Assignment: Below are the records; give again exactly the line with "- The .git folder’s", the line with "repository shown below.", and each line that lies between them, and nothing besides.

Data:
____________
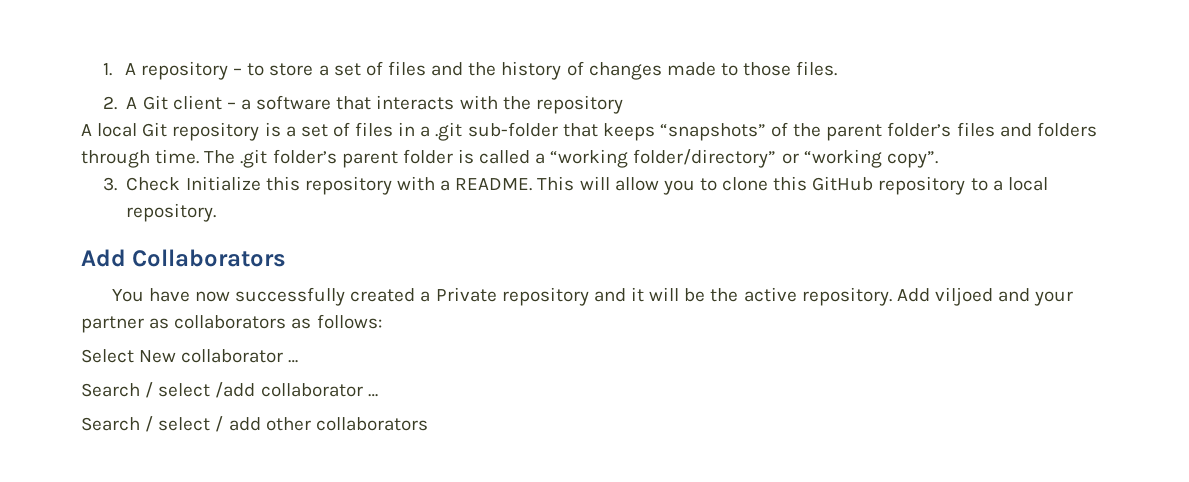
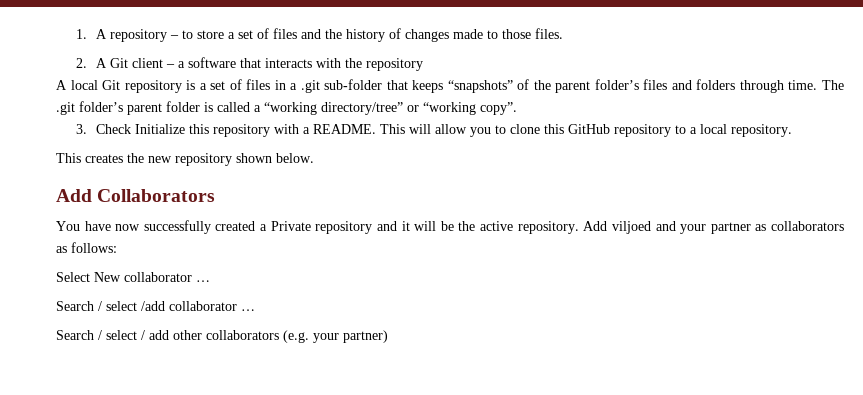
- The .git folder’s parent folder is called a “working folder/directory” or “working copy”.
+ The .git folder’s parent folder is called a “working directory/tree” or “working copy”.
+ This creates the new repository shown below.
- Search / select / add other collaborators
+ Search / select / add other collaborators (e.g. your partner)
____________
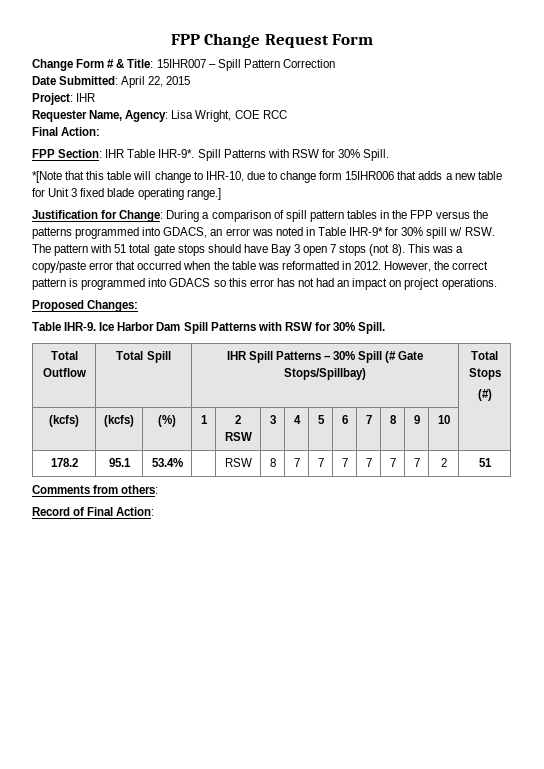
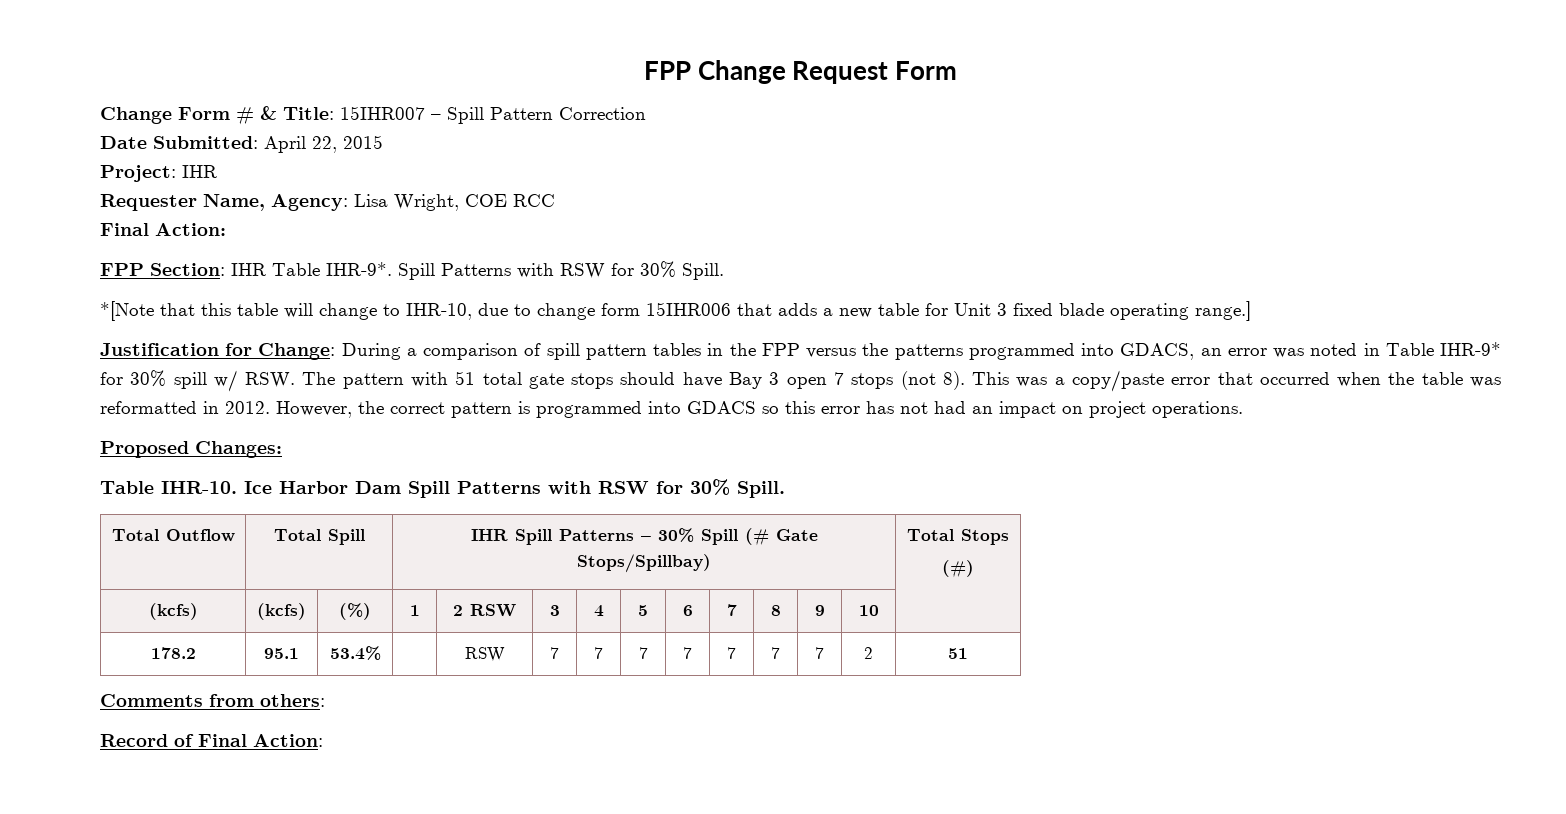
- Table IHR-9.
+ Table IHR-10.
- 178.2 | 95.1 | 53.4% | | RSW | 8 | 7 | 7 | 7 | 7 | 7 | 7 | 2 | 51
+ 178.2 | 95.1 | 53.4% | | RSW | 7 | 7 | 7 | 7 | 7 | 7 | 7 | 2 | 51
____________
Output:
- The .git folder’s parent folder is called a “working folder/directory” or “working copy”.
+ The .git folder’s parent folder is called a “working directory/tree” or “working copy”.
+ This creates the new repository shown below.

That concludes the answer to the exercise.